*** Opening of Exercise data ***

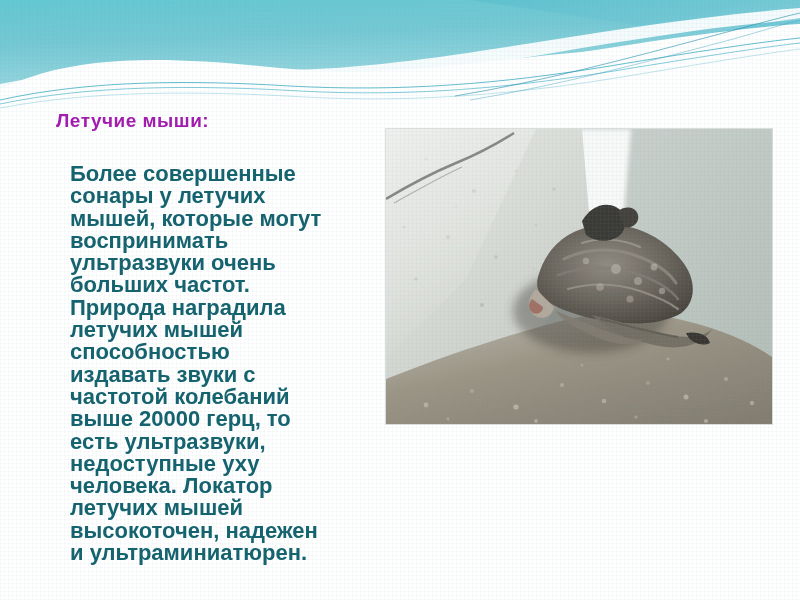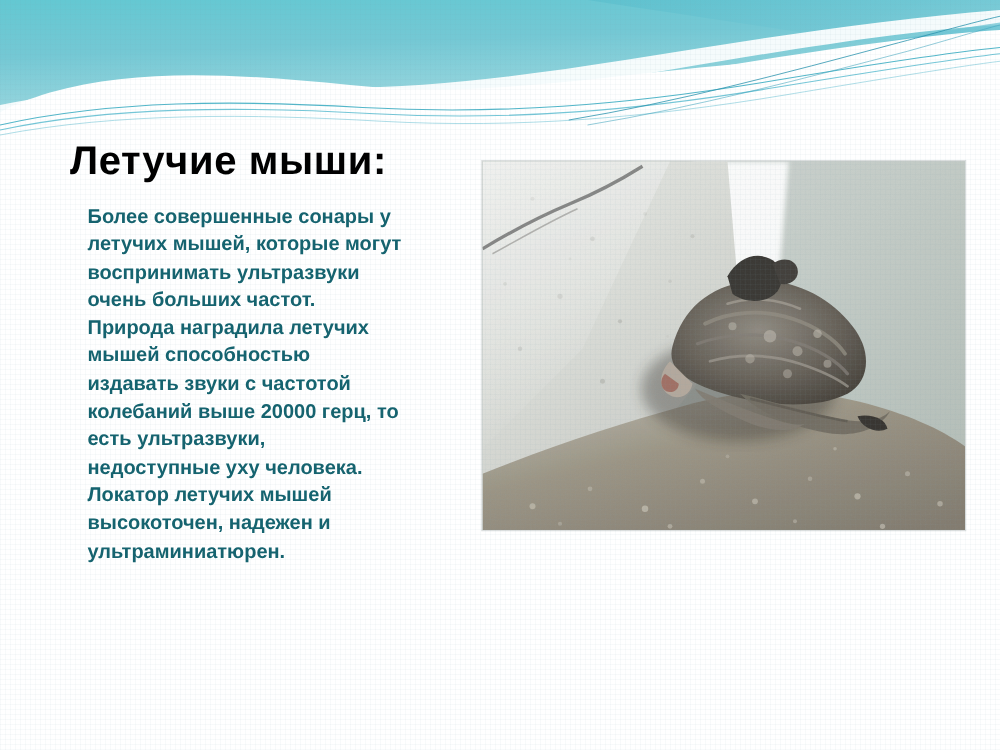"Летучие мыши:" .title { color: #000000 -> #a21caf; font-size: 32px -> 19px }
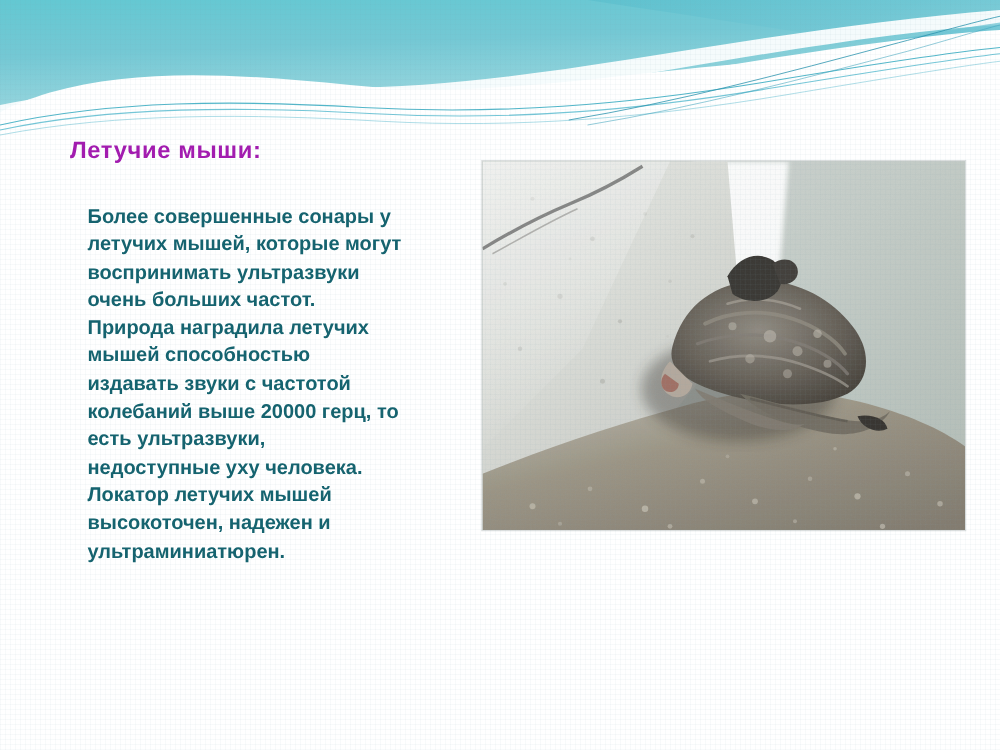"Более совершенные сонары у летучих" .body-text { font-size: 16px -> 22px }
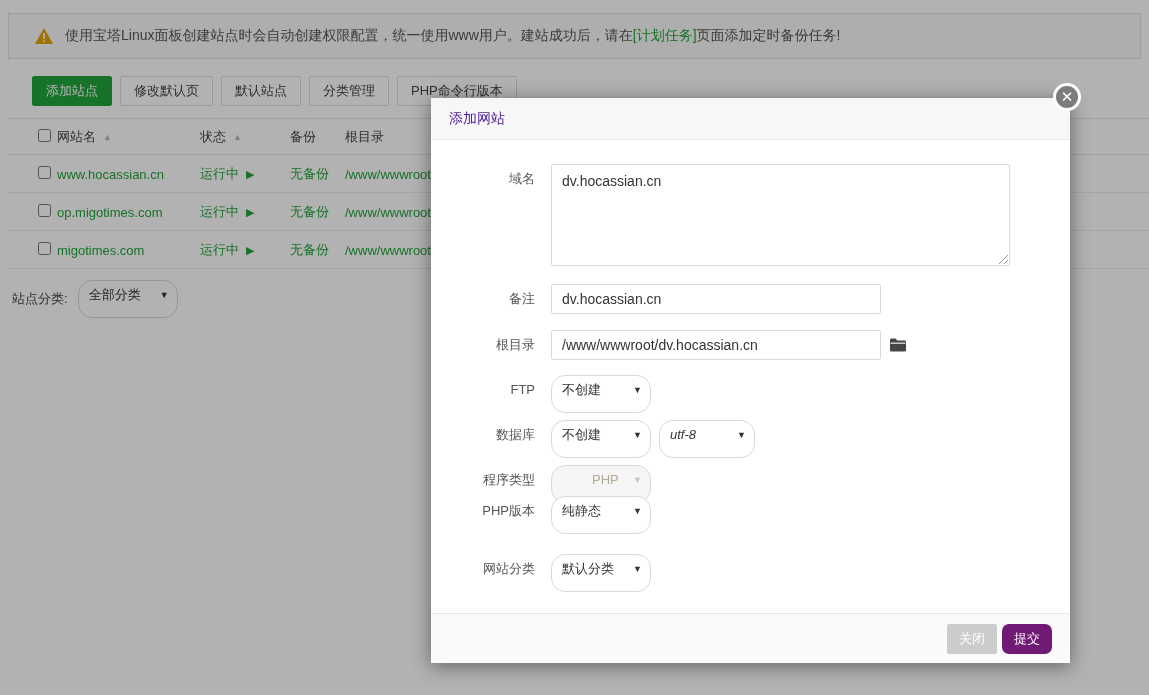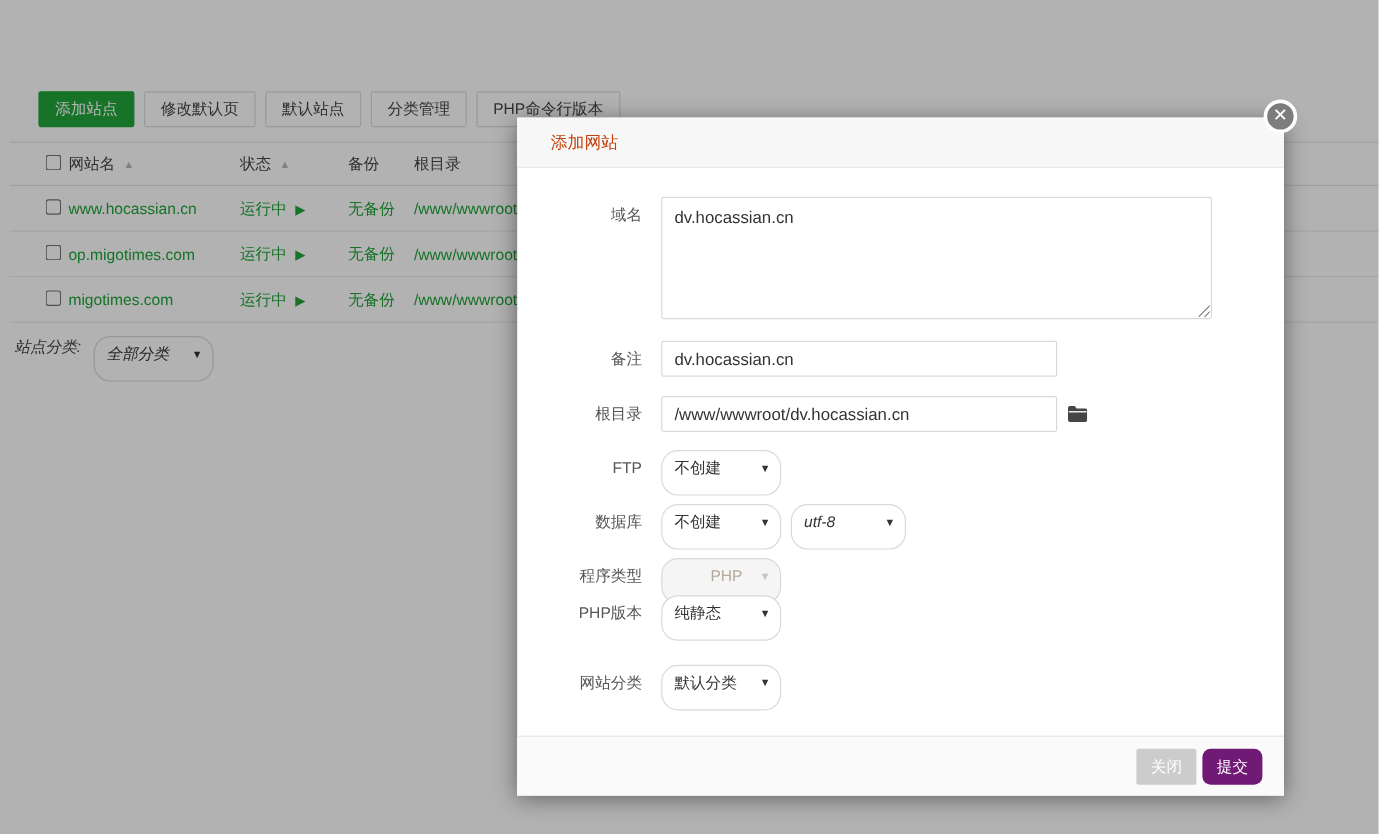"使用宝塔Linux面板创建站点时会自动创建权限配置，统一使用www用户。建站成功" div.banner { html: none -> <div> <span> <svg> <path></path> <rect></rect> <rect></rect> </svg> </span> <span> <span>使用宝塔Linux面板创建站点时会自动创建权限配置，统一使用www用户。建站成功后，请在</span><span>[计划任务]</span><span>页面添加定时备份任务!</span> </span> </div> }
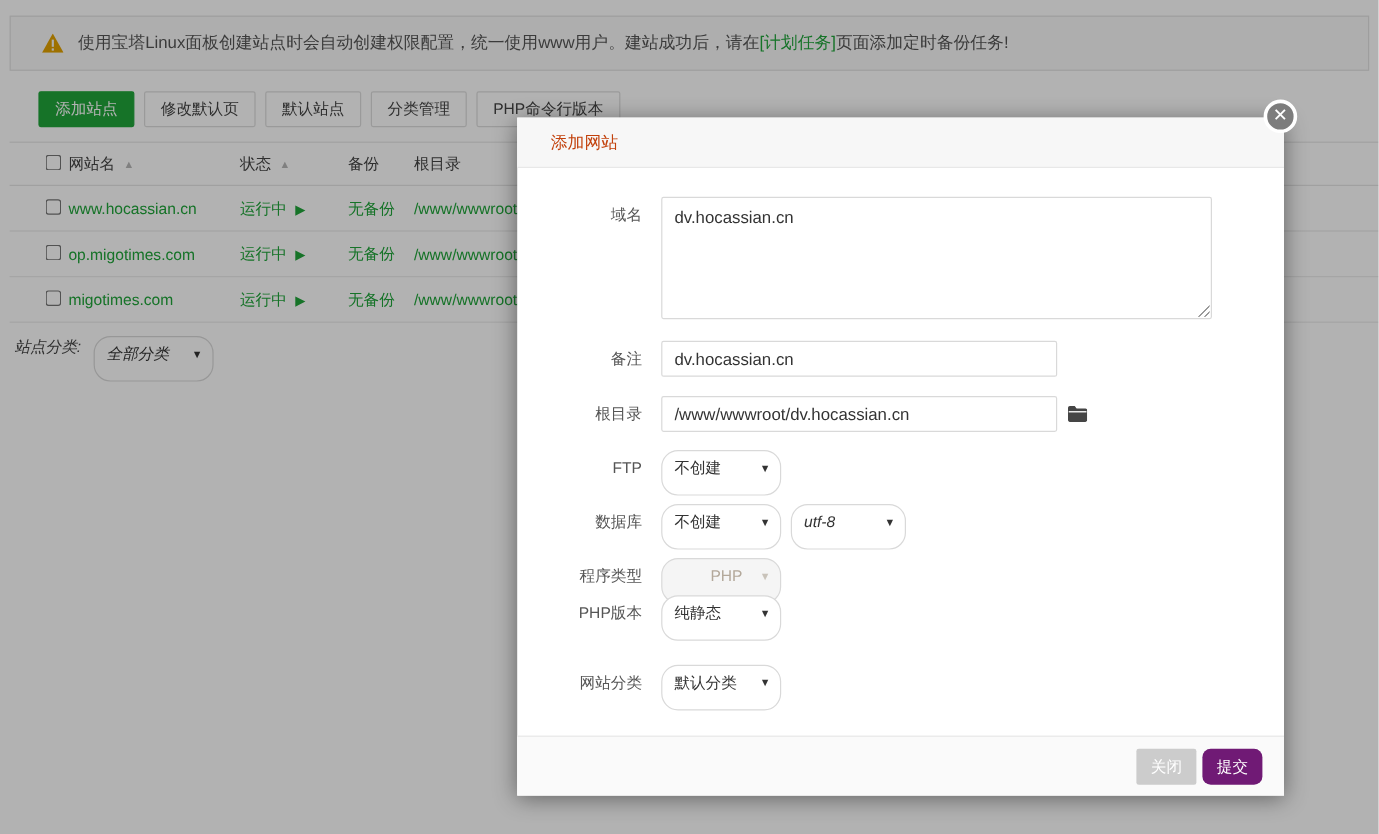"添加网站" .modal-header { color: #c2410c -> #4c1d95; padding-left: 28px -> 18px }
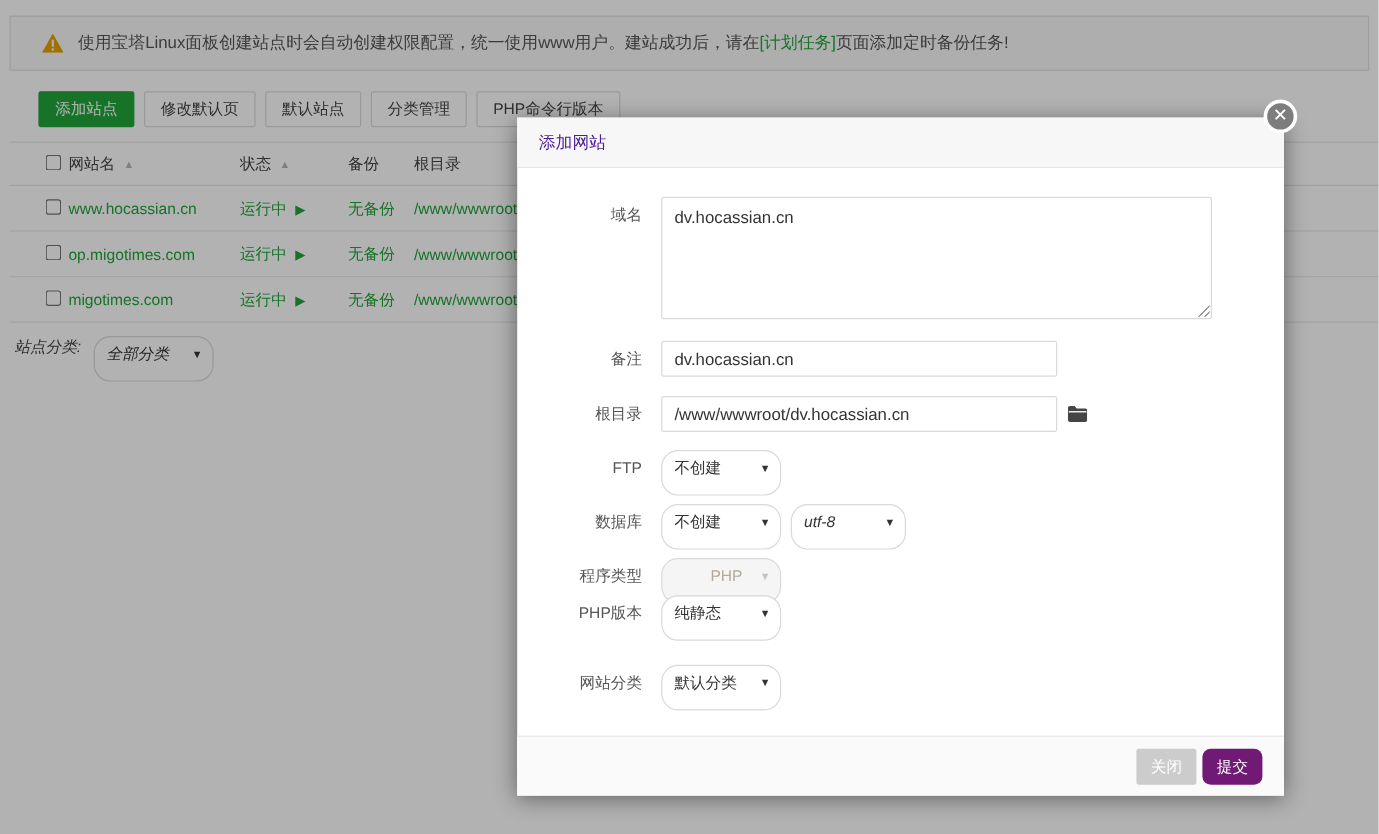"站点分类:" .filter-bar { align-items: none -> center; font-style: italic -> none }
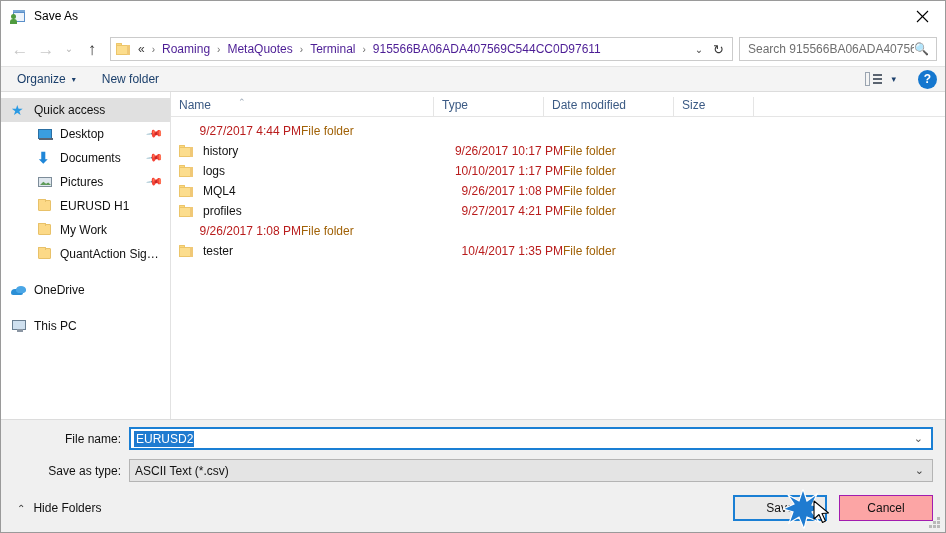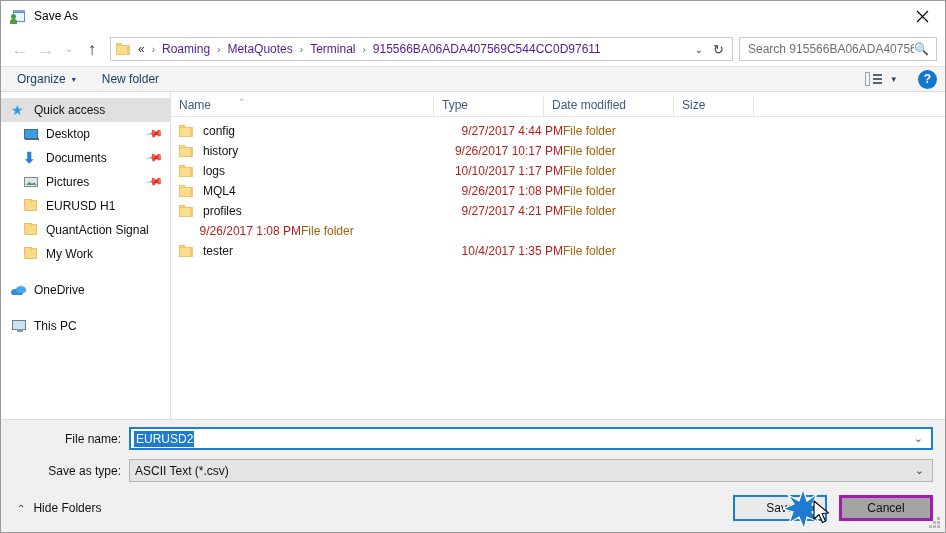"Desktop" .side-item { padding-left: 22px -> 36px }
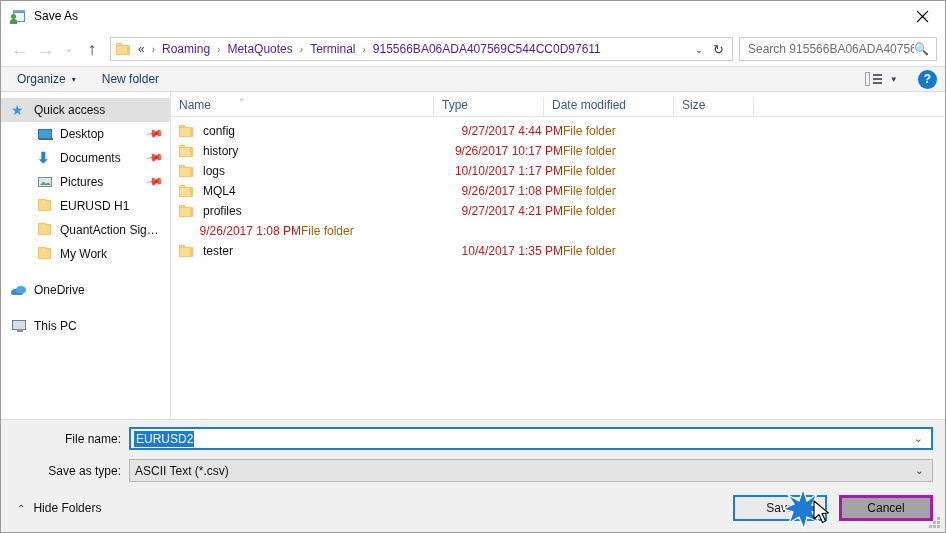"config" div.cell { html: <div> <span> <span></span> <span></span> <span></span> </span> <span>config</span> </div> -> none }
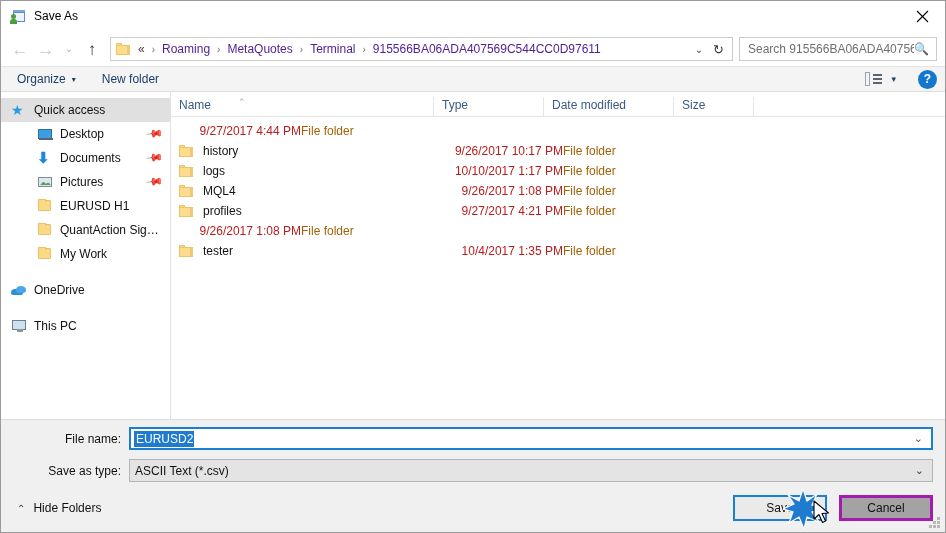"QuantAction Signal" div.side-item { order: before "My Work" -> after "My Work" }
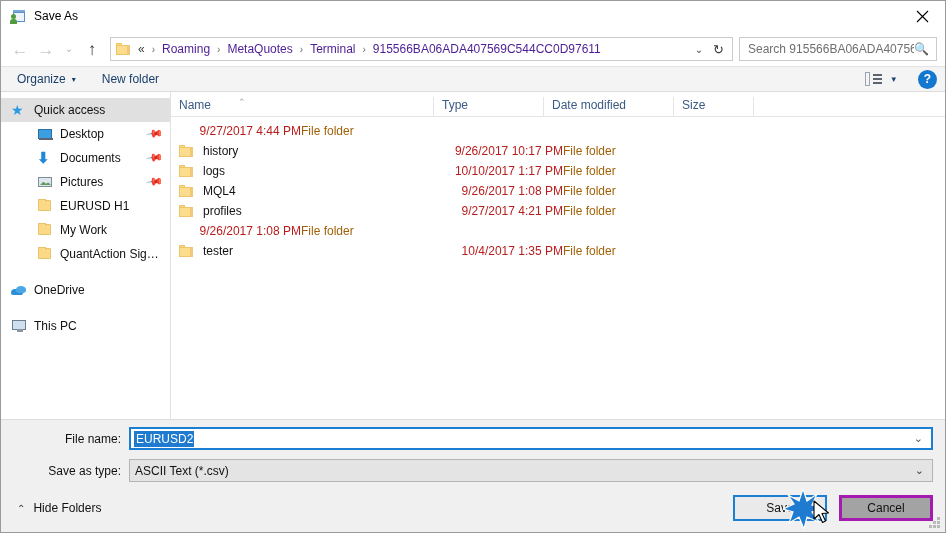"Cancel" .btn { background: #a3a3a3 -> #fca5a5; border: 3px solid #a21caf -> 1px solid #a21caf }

*** Close of Exercise data ***

Exercise brief »
Every line from the one holding "html: none ->" through the final line of the data above is to be reproduced exactly, both ends included, with the pictures left out.

Answer to this problem »
"使用宝塔Linux面板创建站点时会自动创建权限配置，统一使用www用户。建站成功" div.banner { html: none -> <div> <span> <svg> <path></path> <rect></rect> <rect></rect> </svg> </span> <span> <span>使用宝塔Linux面板创建站点时会自动创建权限配置，统一使用www用户。建站成功后，请在</span><span>[计划任务]</span><span>页面添加定时备份任务!</span> </span> </div> }
"添加网站" .modal-header { color: #c2410c -> #4c1d95; padding-left: 28px -> 18px }
"站点分类:" .filter-bar { align-items: none -> center; font-style: italic -> none }
"Desktop" .side-item { padding-left: 22px -> 36px }
"config" div.cell { html: <div> <span> <span></span> <span></span> <span></span> </span> <span>config</span> </div> -> none }
"QuantAction Signal" div.side-item { order: before "My Work" -> after "My Work" }
"Cancel" .btn { background: #a3a3a3 -> #fca5a5; border: 3px solid #a21caf -> 1px solid #a21caf }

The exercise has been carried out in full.